Red tape is ‘boot on the neck of business, says Reeves

Rachel Reeves and the Economic Secretary to the Treasury Emma Reynolds
Rachel Reeves, right, with the Economic Secretary to the Treasury Emma Reynolds in Leeds today

Consumers and savers will benefit, while the “boot on the neck of businesses” will be lifted, under widespread reform of financial services regulation announced by Chancellor Rachel Reeves.

In her Mansion House speech in the City of London Ms Reeves said regulation is “choking off the enterprise and innovation that is the lifeblood of growth”.

She told a gathering of financial services leaders that she will reform the Financial Ombudsman Service to speed up redress as well improve the regulation of the insurance and asset management sectors.

There will be new measures to support scaling-up of fintech businesses, and a concierge service to assist those overseas companies wanting to invest in the UK.

In a slight rolling back of the rules on banks brought in after the 2008-09 crash, she will lower their capital requirements and ease the ringfencing that separated corporate and retail customers.

Ms Reeves said the Labour government has been bold in regulating for growth in financial services which will have a “ripple effect” of benefits across all sectors of the economy.

She earlier announced measures to ease access to mortgages with a higher loan-to -income ratio, and better returns on savings through measures such as forcing banks to provide investment opportunities to savers. She confirmed that “further changes” may be made to individual savings accounts (ISAs).

“As I look ahead it is clear that we must do more,” said. “In too many areas, regulation still acts as a boot on the neck of businesses, choking off the enterprise and innovation that is the lifeblood of growth.

“Regulators in other sectors must take up the call I make this evening, not to bend to the temptation of excessive caution but to boldly regulate for growth in the service of prosperity across our country.”

Earlier the Financial Conduct Authority announced various moves to stimulate the UK stock market which were accompanied by the FTSE 100 breaking through the 9000 barrier for the first time.

The IPO process will be sped up in an effort to convince more companies to list in London. Existing quoted companies won’t have to publish detailed documents to raise more money, in most cases. The process of issuing corporate bonds to retail investors will also be simplified.

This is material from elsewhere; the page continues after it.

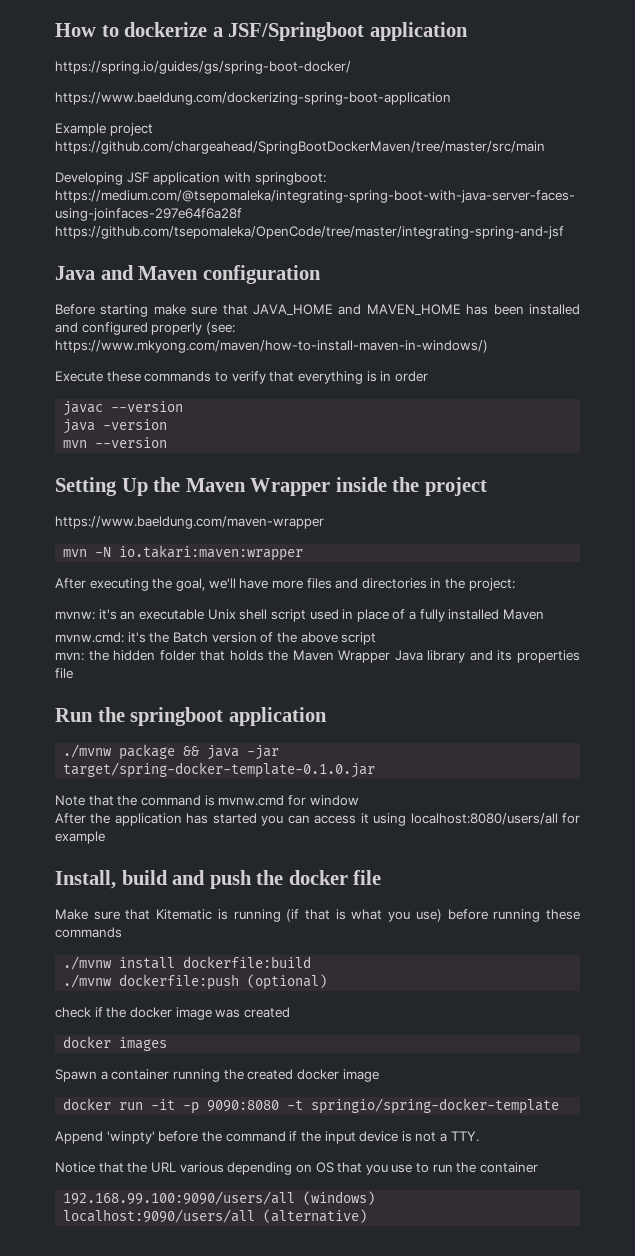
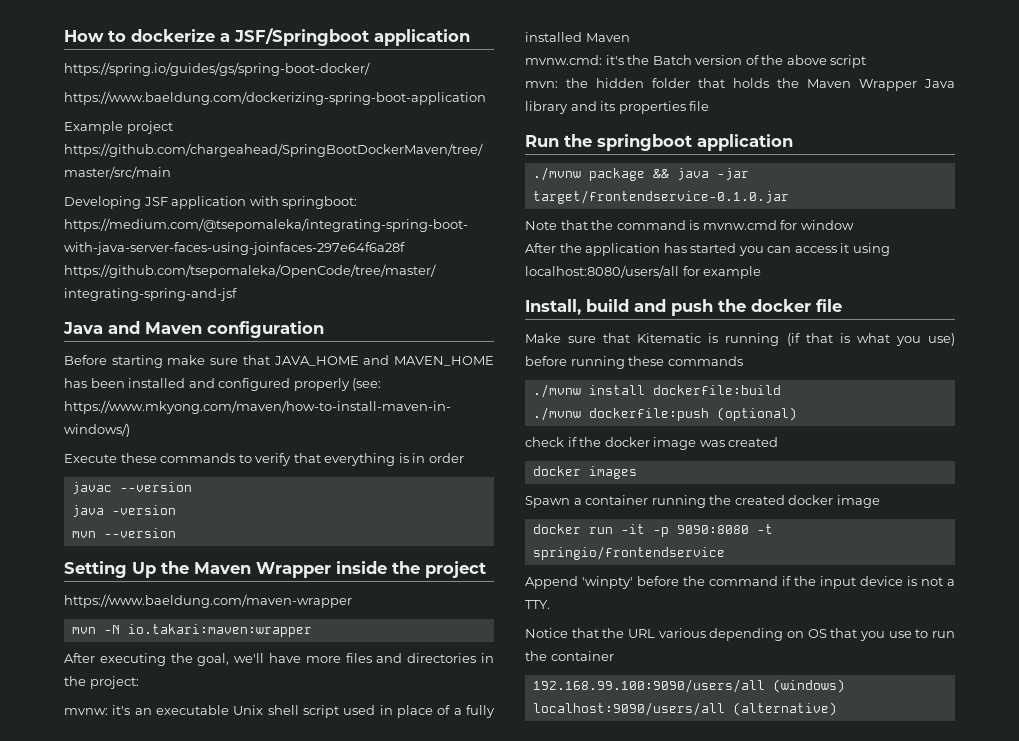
[63,762,376,778] target/spring-docker-template-0.1.0.jar -> [532,190,789,204] target/frontendservice-0.1.0.jar
[311,1098,560,1114] springio/spring-docker-template -> [532,546,725,560] springio/frontendservice

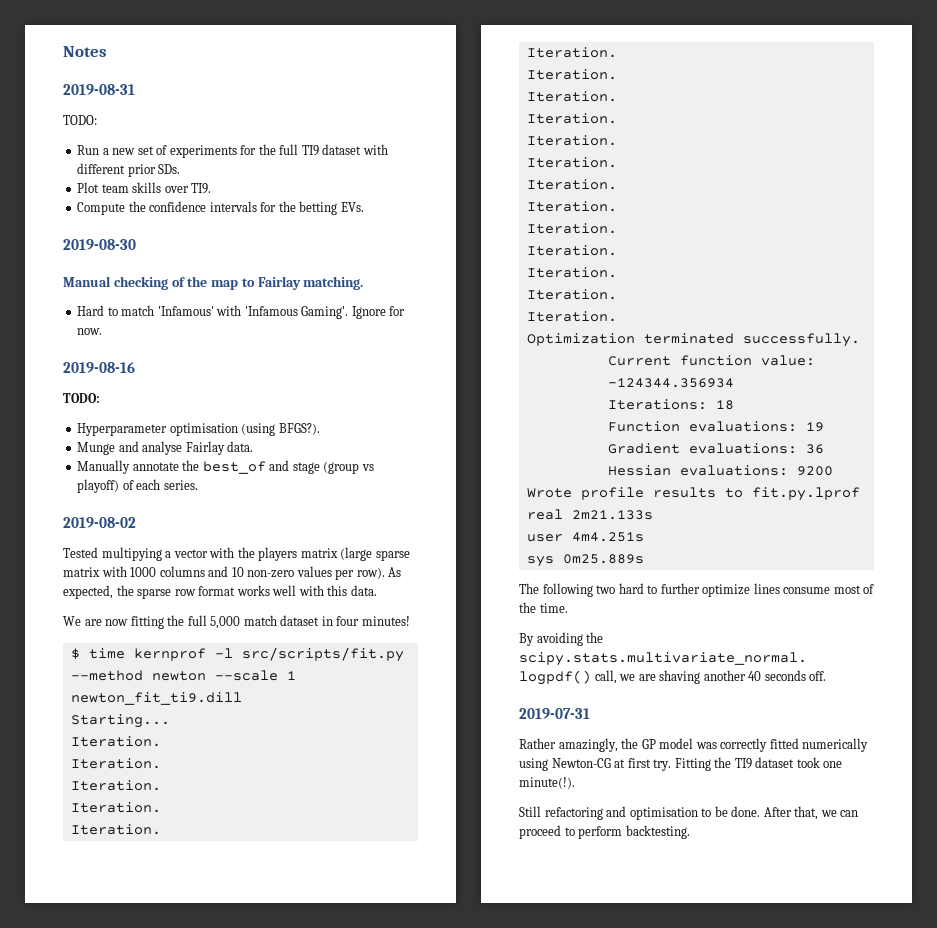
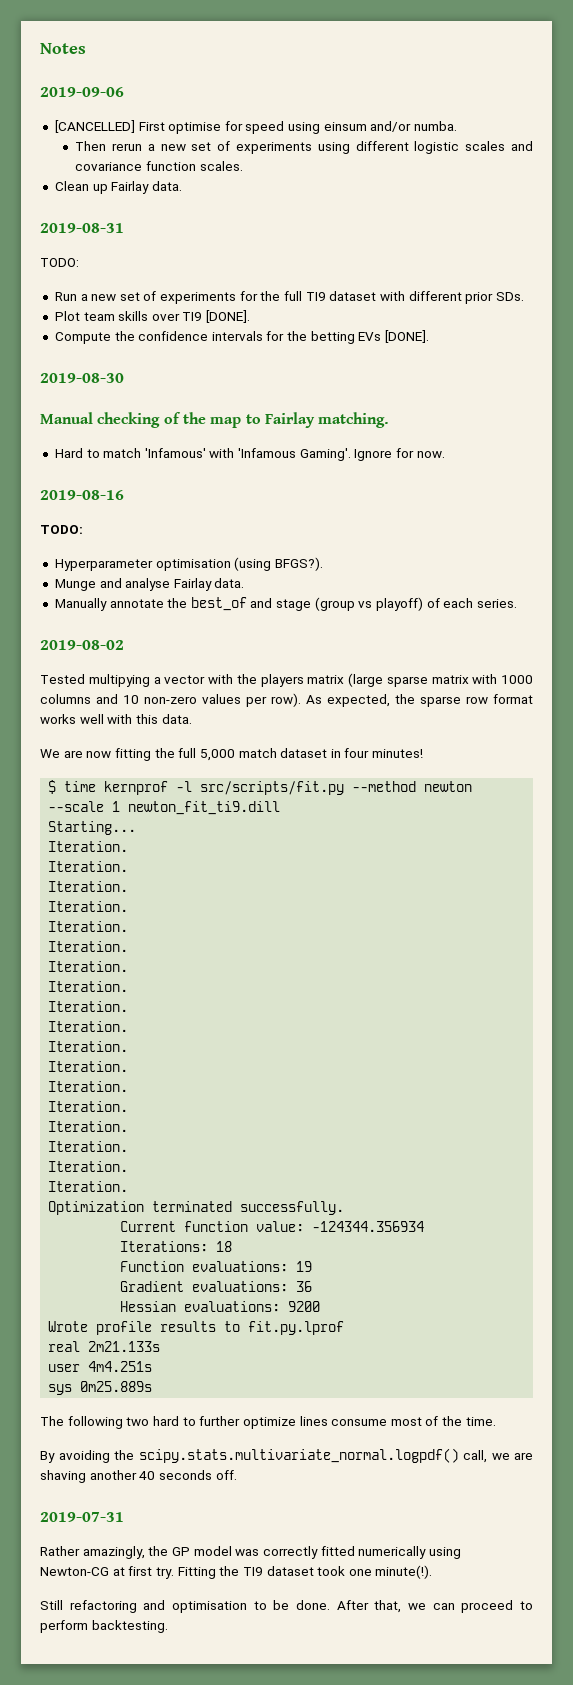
(107, 51) none -> [40,87,124,97] [54,120,458,134] [75,141,533,154] [75,161,243,171] [54,181,182,194] // 2019-09-06 // [CANCELLED] First optimise for speed using einsum and/or numba. // Then rerun a new set of experiments using different logistic scales and covariance function scales. // Clean up Fairlay data.
[191,183,212,194] TI9. -> [182,310,251,323] TI9 [DONE].
[340,202,364,212] EVs. -> [358,330,430,343] EVs [DONE].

Jason Windsor, Aberdeen Group CEO, said: “Aberdeen and interactive investor have long highlighted the benefits of saving and investing for UK individuals and institutions, so we are pleased to see the government laying the foundations to help build a healthy culture of investing here in the UK.

Jason Windsor
Jason Windsor: the government is laying the foundations for an investment culture

“The government’s strategy draws from Aberdeen research which showed that UK adults hold only 8% of their wealth in investments, the lowest of any G7 country.

“That’s why it is so important to create sustained public awareness, backed by Government, and with financial education at its heart. As more people are encouraged to invest, our job is to make it simple and easy for them to access the information and services that they need to do so with confidence.”

Rain Newton-Smith, chief executive at the CBI, said the reforms “mark a vital step forward for the UK economy.”

She said they recognise that the financial services sector is not merely a key industry in itself, but a foundation for growth and prosperity across every region and nation of the UK.

“When financial services thrive, so does the entire economy – creating jobs, fostering innovation, and driving investment in communities nationwide.”